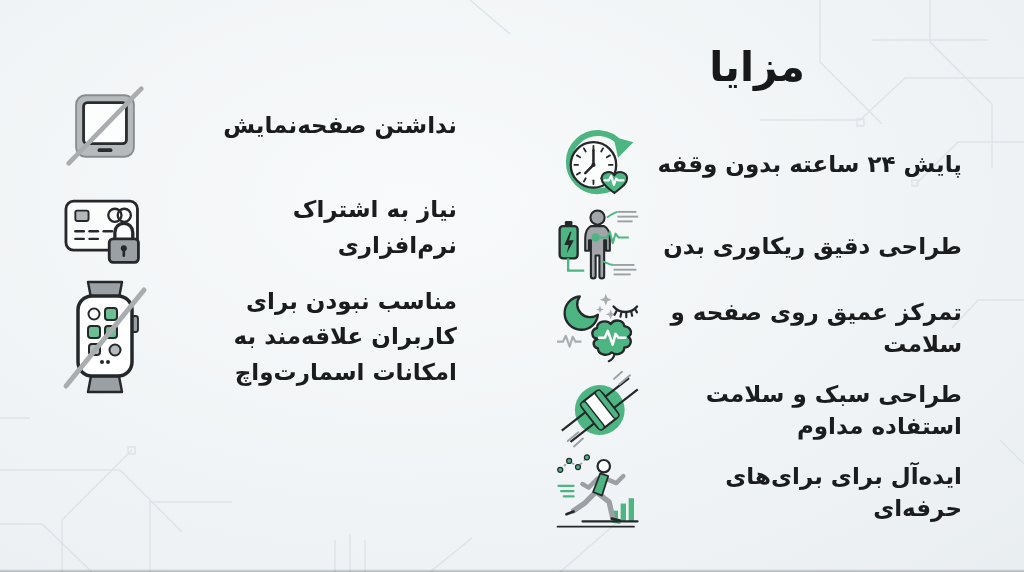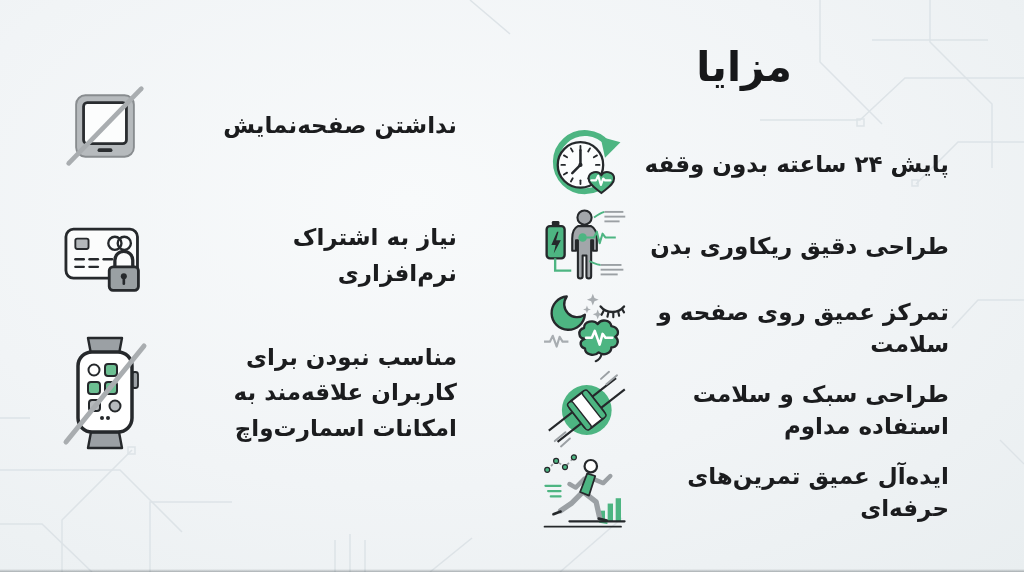--- a/index.html
+++ b/index.html
@@ -13,7 +13,7 @@
     background:linear-gradient(to bottom, rgba(0,0,0,0), rgba(40,50,55,0.35));}
 
   .col{position:absolute;}
-  .col-adv{right:75px;top:36px;width:410px;}
+  .col-adv{right:62px;top:36px;width:410px;}
   .col-lim{left:55px;top:36px;width:402px;}
   .col-title{
     font-size:41px;font-weight:bold;color:#17181a;text-align:center;

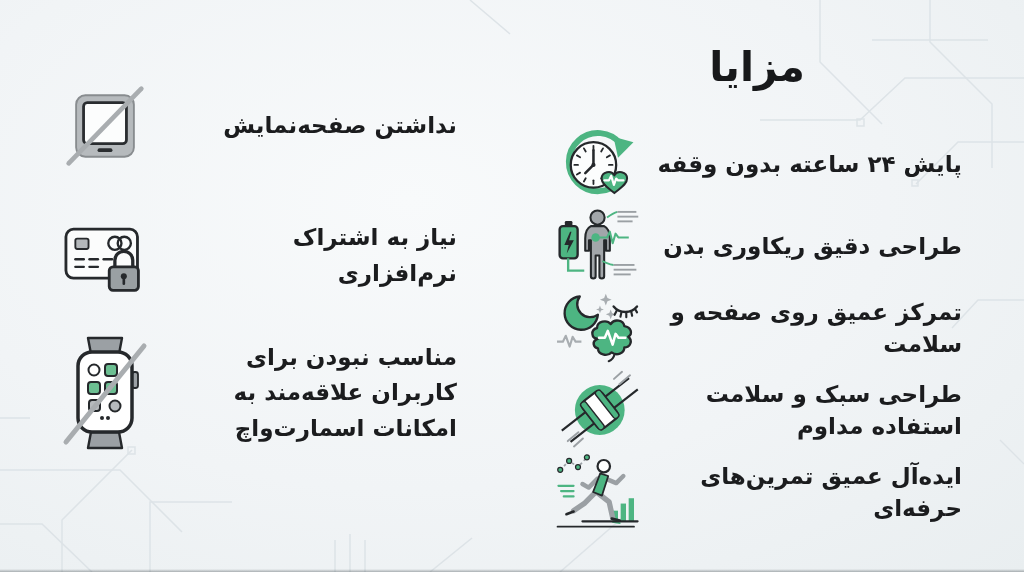--- a/index.html
+++ b/index.html
@@ -24,7 +24,7 @@
   .adv-item .icon{width:92px;height:80px;flex:none;display:flex;align-items:center;justify-content:center;}
   .adv-item .label{flex:1;direction:rtl;text-align:right;font-size:23px;font-weight:bold;color:#1b1c1e;line-height:1.4;}
 
-  .lim-items{margin-top:40px;display:flex;flex-direction:column;gap:30px;}
+  .lim-items{margin-top:40px;display:flex;flex-direction:column;gap:2px;}
   .lim-item{display:flex;align-items:center;min-height:100px;gap:12px;}
   .lim-item .icon{width:100px;flex:none;display:flex;align-items:center;justify-content:center;}
   .lim-item .label{flex:1;direction:rtl;text-align:right;font-size:23px;font-weight:bold;color:#1b1c1e;line-height:1.55;}

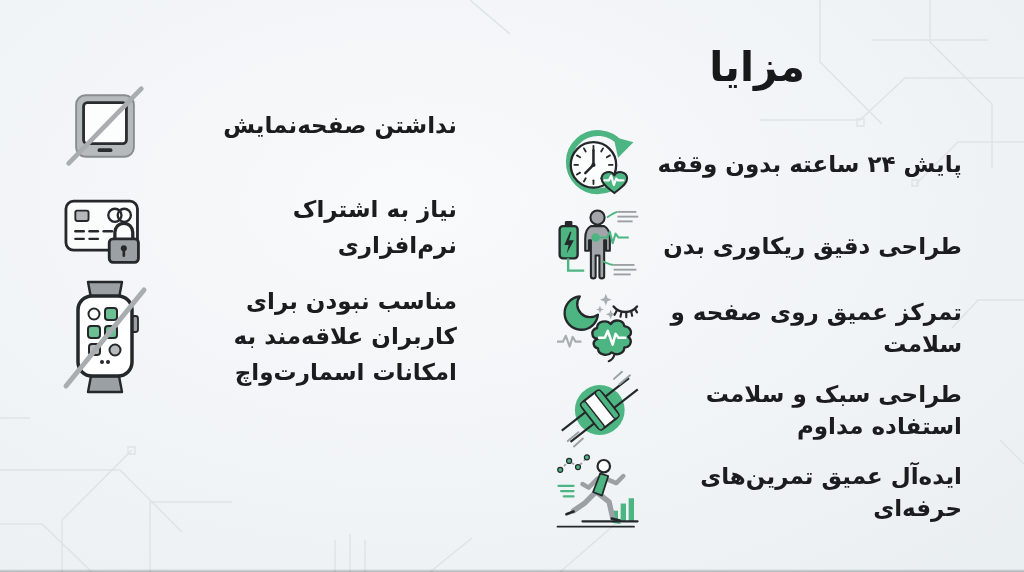--- a/index.html
+++ b/index.html
@@ -201,7 +201,7 @@
           <line x1="2" y1="84" x2="88" y2="84" stroke="#25282b" stroke-width="2" stroke-linecap="round"></line>
         </svg>
       </span>
-      <span class="label">ایده‌آل عمیق تمرین‌های حرفه‌ای</span>
+      <span class="label">ایده‌آل برای برای‌های حرفه‌ای</span>
     </div>
 
   </div>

++++

* **Task to complete**
Show every line of the data in which the word "column" appears.

* **Final answer**
-  .lim-items{margin-top:40px;display:flex;flex-direction:column;gap:30px;}
+  .lim-items{margin-top:40px;display:flex;flex-direction:column;gap:2px;}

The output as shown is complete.